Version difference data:
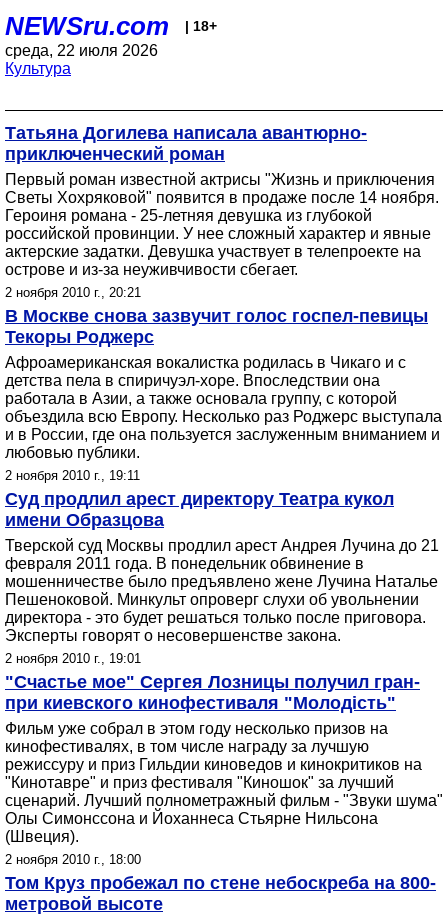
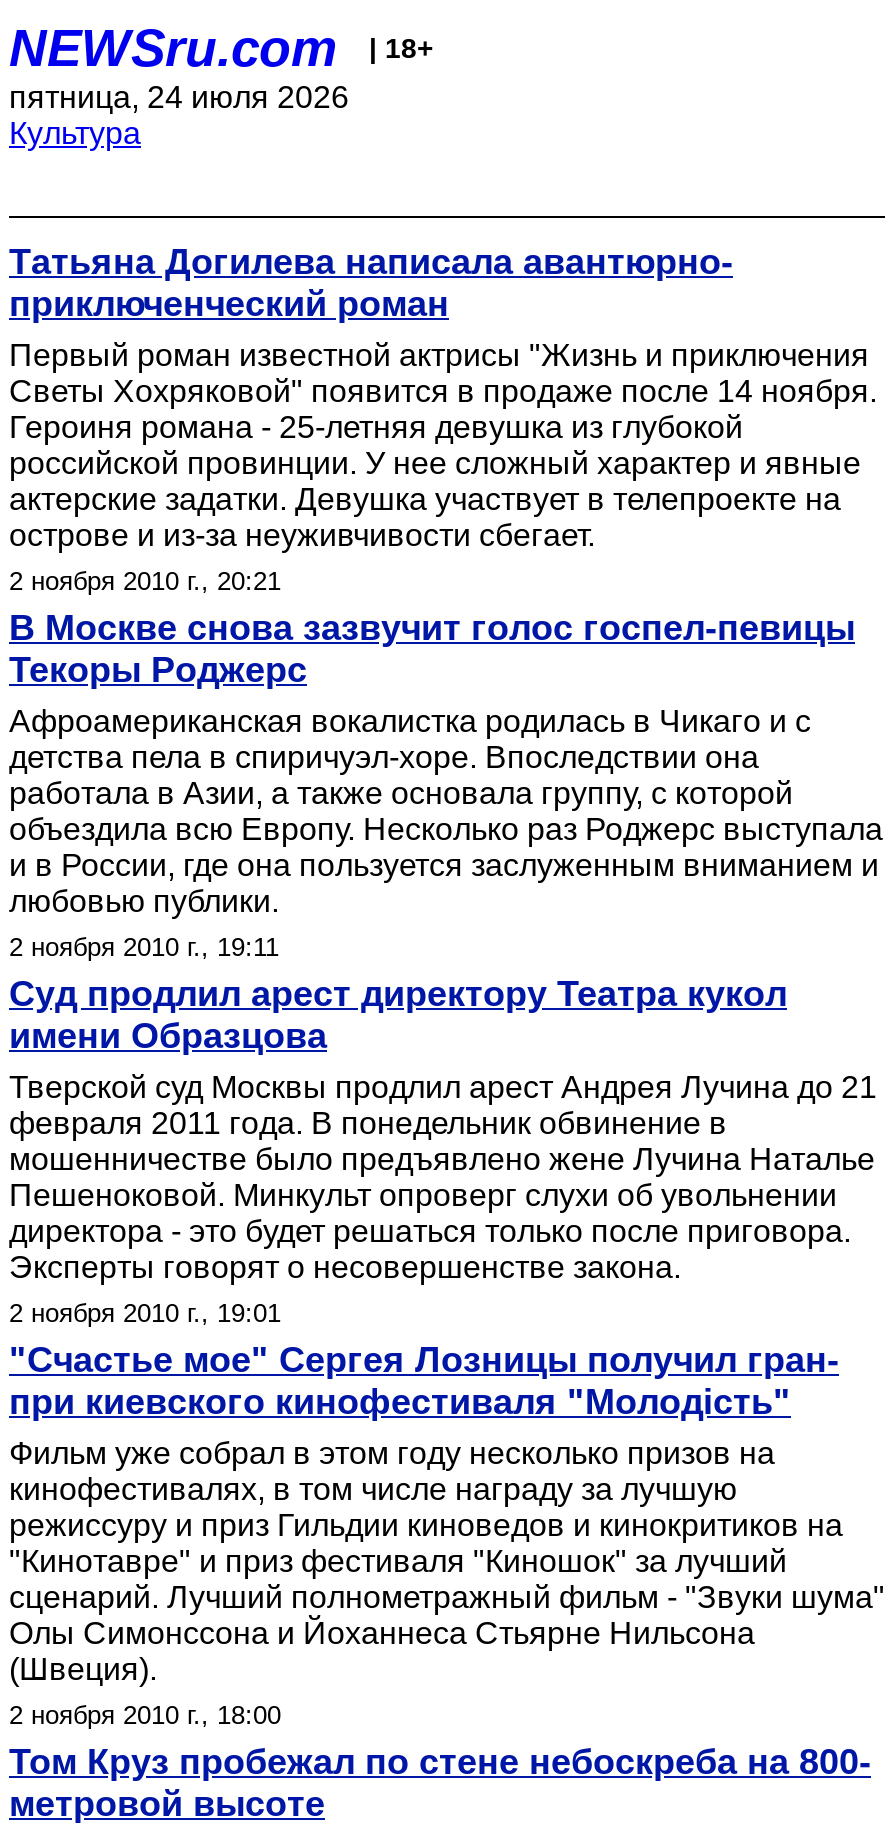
- среда, 22 июля 2026
+ пятница, 24 июля 2026
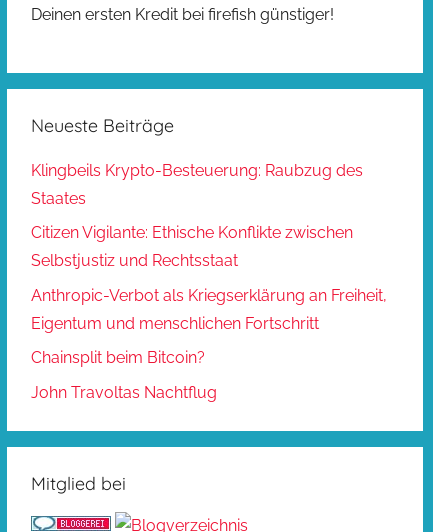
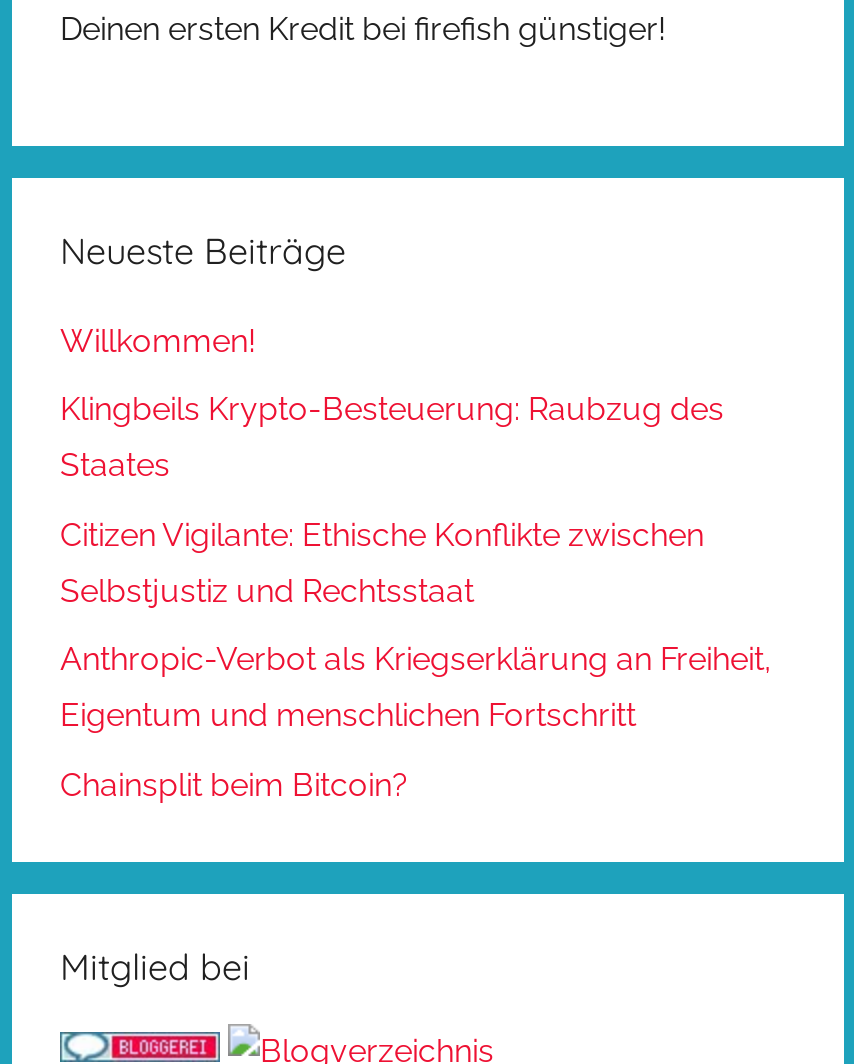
+ Willkommen!

moved down: Klingbeils Krypto-Besteuerung: Raubzug des | Staates | Citizen Vigilante: Ethische Konflikte zwischen | Selbstjustiz und Rechtsstaat | Anthropic-Verbot als Kriegserklärung an Freiheit, | Eigentum und menschlichen Fortschritt | Chainsplit beim Bitcoin?

- John Travoltas Nachtflug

> _TASK_:
Set down the entries above exactly; no pictures belong in the copy.

> _ANSWER BOX_:
- среда, 22 июля 2026
+ пятница, 24 июля 2026
+ Willkommen!

moved down: Klingbeils Krypto-Besteuerung: Raubzug des | Staates | Citizen Vigilante: Ethische Konflikte zwischen | Selbstjustiz und Rechtsstaat | Anthropic-Verbot als Kriegserklärung an Freiheit, | Eigentum und menschlichen Fortschritt | Chainsplit beim Bitcoin?

- John Travoltas Nachtflug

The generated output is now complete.